Methylamine-enriched community of Lake Washington sediment featuring Methylotenera cells. Photo: Dennis Kunkel Microscopy, Inc, copyright. (Color by Ekaterina Latypova)

Methylotenera sp. SIP3-4 has changed names to Methylovorus sp. SIP3-4 on 6/17/09.

The proposed project is an offspring of a previous CSP collaboration between JGI and our group at University of Washington that was directed at uncovering the identities of organisms actively involved in utilization of single-carbon (C1) compounds, important constituents of global carbon and nitrogen cycling, in our study site, Lake Washington, as a model environment. The strategy we employed involved C1 substrate-specific stable isotope probing (SIP) to label DNA of target populations, followed by whole genome shotgun sequencing of the labeled DNA. This approach allowed for increased sequence coverage for functionally active microbes in the 255 Mb metagenomic dataset resulting from this project. 16S rRNA gene analysis indicated that some of the most highly covered genomes in this dataset belonged to Methylotenera species closely related to M. mobilis, a bacterium we recently isolated from Lake Washington. A total of 10 phylotypes were detected, with coverage of up to 20X, highlighting importance of Methylotenera in cycling of C1 compounds in Lake Washington and potentially globally. Comparative analysis of Methylotenera sequences enriched on different C1 substrates suggested that, while closely related phylogenetically, different strains may be metabolically diverse. More recently we isolated two new strains of Methylotenera that differ in their substrate specialization from M. mobilis. Genomes of the three cultivated strains are proposed to be shotgun sequenced, assembled and finished, and compared to the fragmented genomes of environmental Methylotenera strains, to better understand their metabolic roles in global cycles of carbon and nitrogen.

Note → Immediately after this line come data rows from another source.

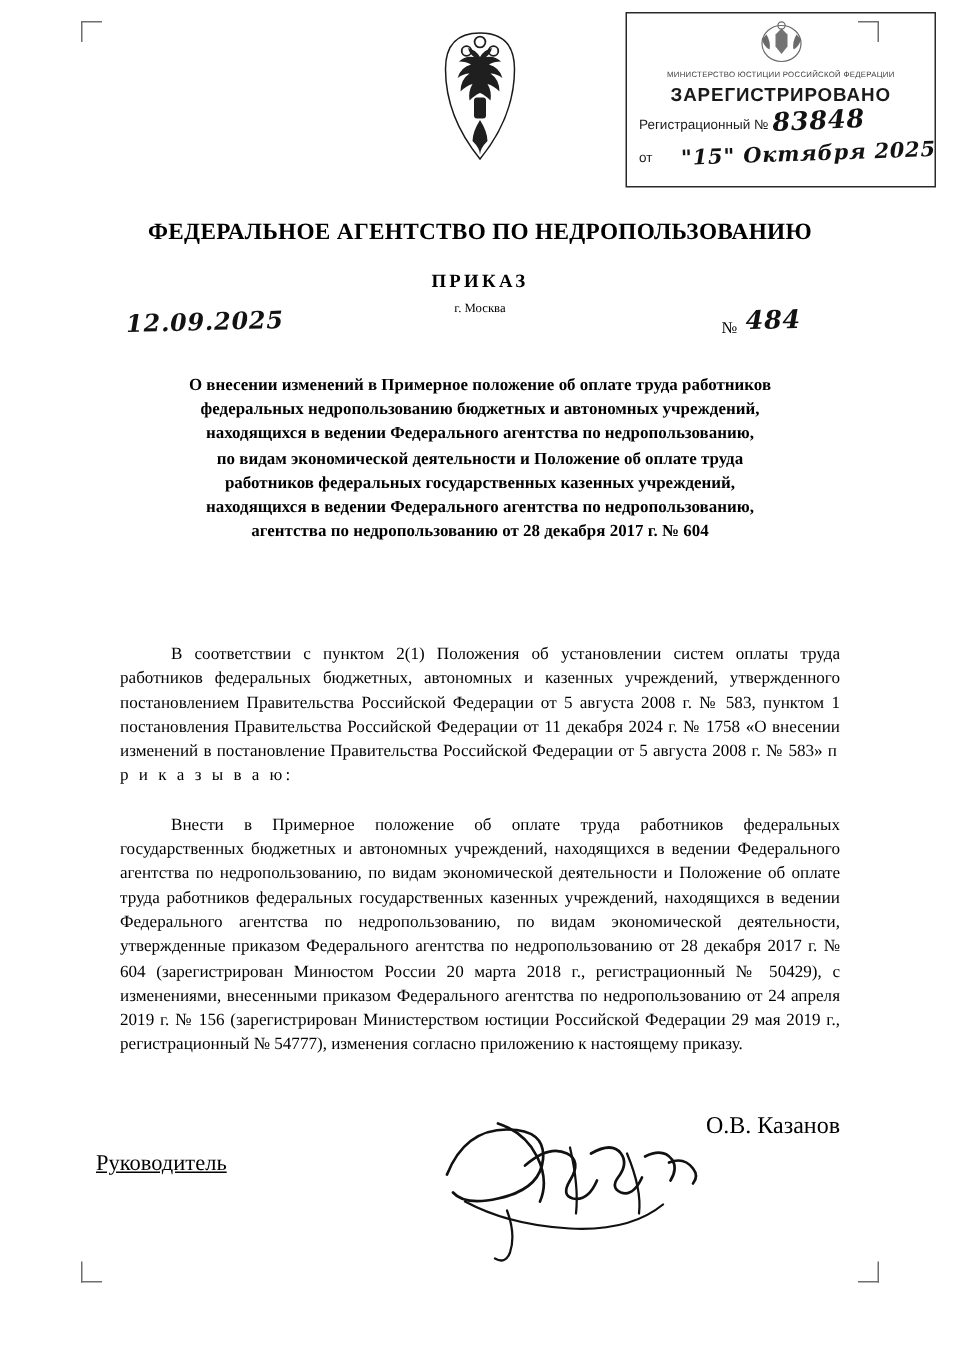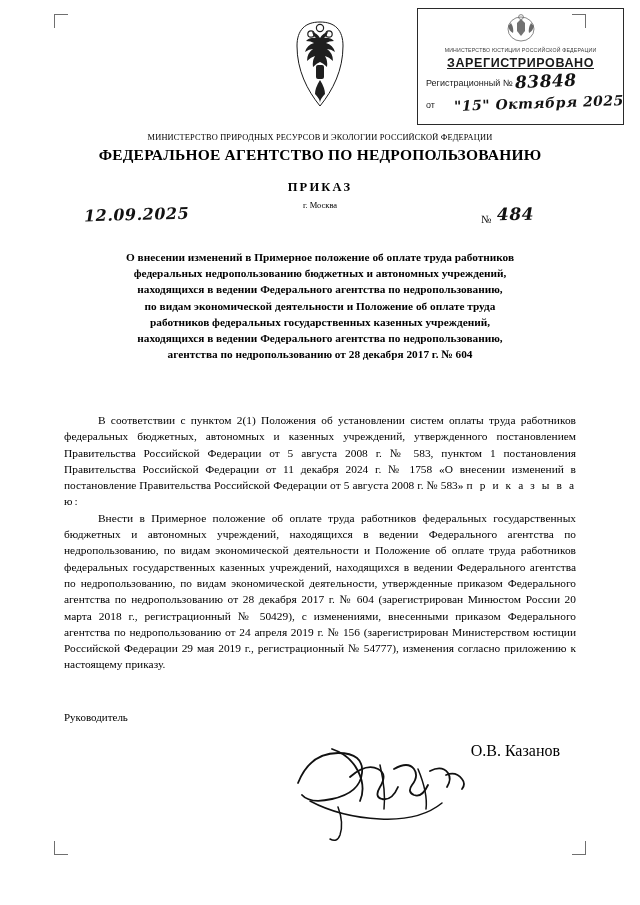--- a/index.html
+++ b/index.html
@@ -79,7 +79,6 @@
     font-weight: bold;
     font-size: 12.5px;
     letter-spacing: 0.6px;
-    text-decoration: underline;
   }
   .stamp .reg-num-label {
     position: absolute;

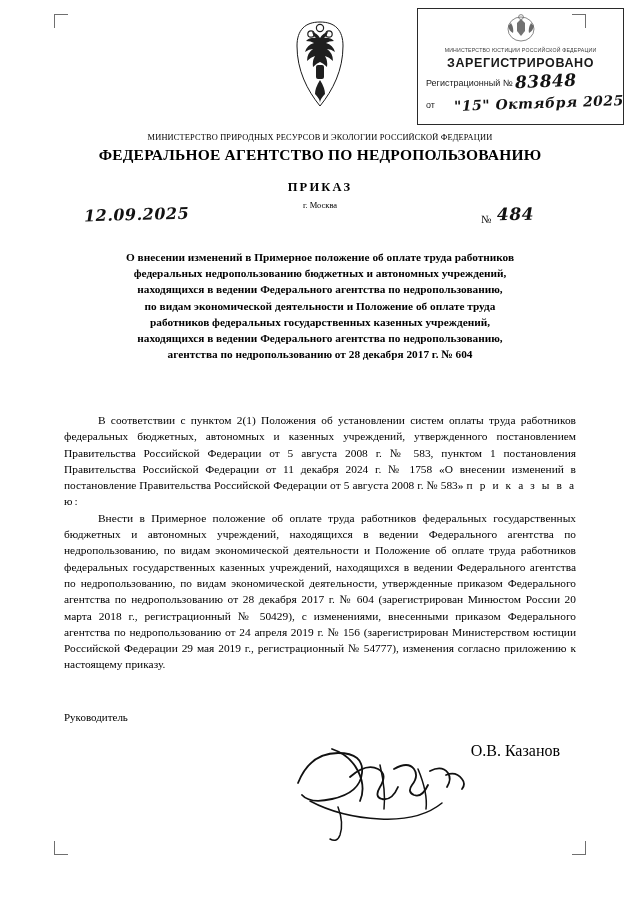--- a/index.html
+++ b/index.html
@@ -289,7 +289,6 @@
     </g>
   </svg>
 
-  <div class="ministry">Министерство природных ресурсов и экологии Российской Федерации</div>
   <div class="agency">ФЕДЕРАЛЬНОЕ АГЕНТСТВО ПО НЕДРОПОЛЬЗОВАНИЮ</div>
   <div class="doc-type">ПРИКАЗ</div>
   <div class="city">г. Москва</div>

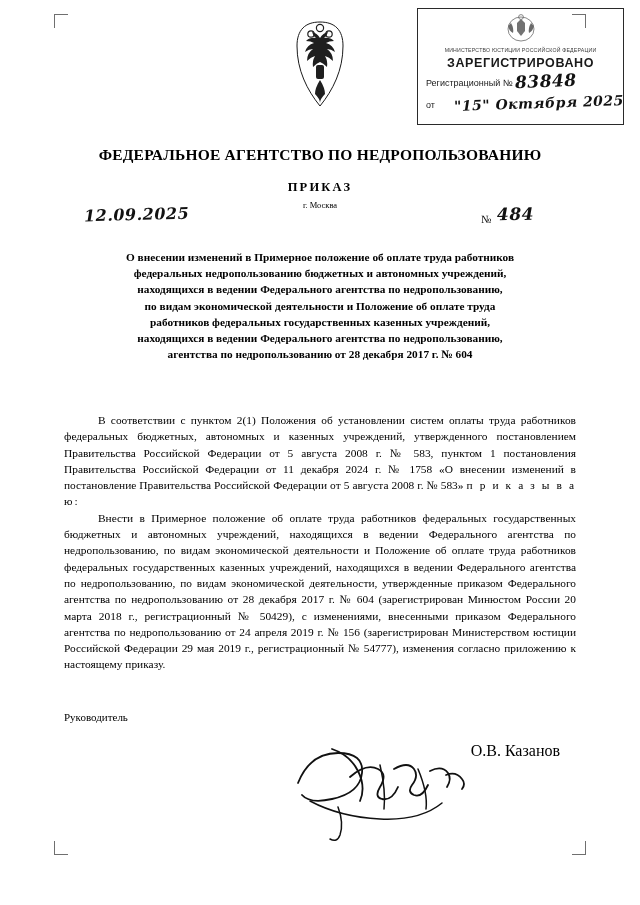--- a/index.html
+++ b/index.html
@@ -215,7 +215,7 @@
     text-align: justify;
   }
   .body-text p {
-    margin: 0;
+    margin: 16px;
     text-indent: 34px;
   }
   .spaced {

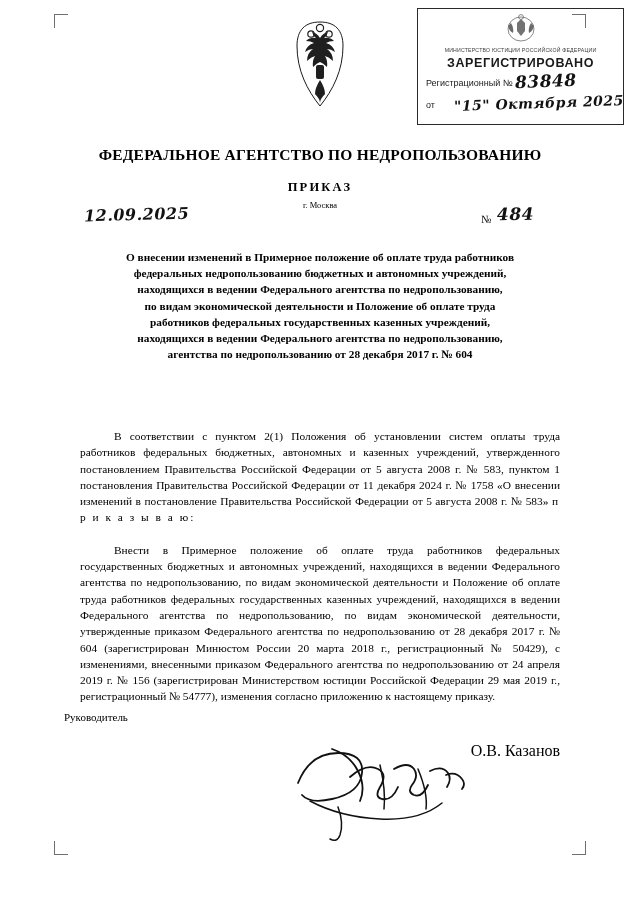--- a/index.html
+++ b/index.html
@@ -227,8 +227,9 @@
   .sig-role {
     position: absolute;
     left: 64px;
-    top: 711px;
-    font-size: 11px;
+    top: 768px;
+    font-size: 15px;
+    text-decoration: underline;
   }
   .sig-name {
     position: absolute;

Relevance to the DOE mission

Methylotrophs are of interest to the following DOE-supported Biological and Environmental Research programs: the Climate Change Research Program, as key participants in maintaining the levels of major green-house gases such as methane, CO₂, N₂O₂ and dimethylsufide (DMS) in the atmosphere; the Natural and Accelerated Bioremediation Research Program, as agents in bioremediation of such hazardous pollutants as MTBE, trichloroethylene and other halogenated methanes; the Environmental Management Science Program, as major players in global cycling of carbon, nitrogen and sulfur, and agents in bioremediation of environmental pollutants such as chlorinated solvents; the Microbial Genome Program as representatives of microbial groups that have evolved to specialize in a specific metabolic mode and, respectively, life style, such as dependence on C1 compounds; the Ocean Science Program, as major players in methane, methanol, methylated amines, DMS and formaldehyde consumption in oceans; and the Genomics: GTL Program as carriers of specific enzyme and regulatory systems allowing unique biochemical transformation capacities important to DOE missions, such as inexpensive and efficient environmental clean-up, biodegradable plastic production potential etc.

Reference

Ludmila Chistoserdova, Marina G. Kalyuzhnaya, and Alla Lapidus, Community Sequencing Program: Project Proposal, Metabolic versatility of Methylotenera species and their role in global carbon and nitrogen cycles.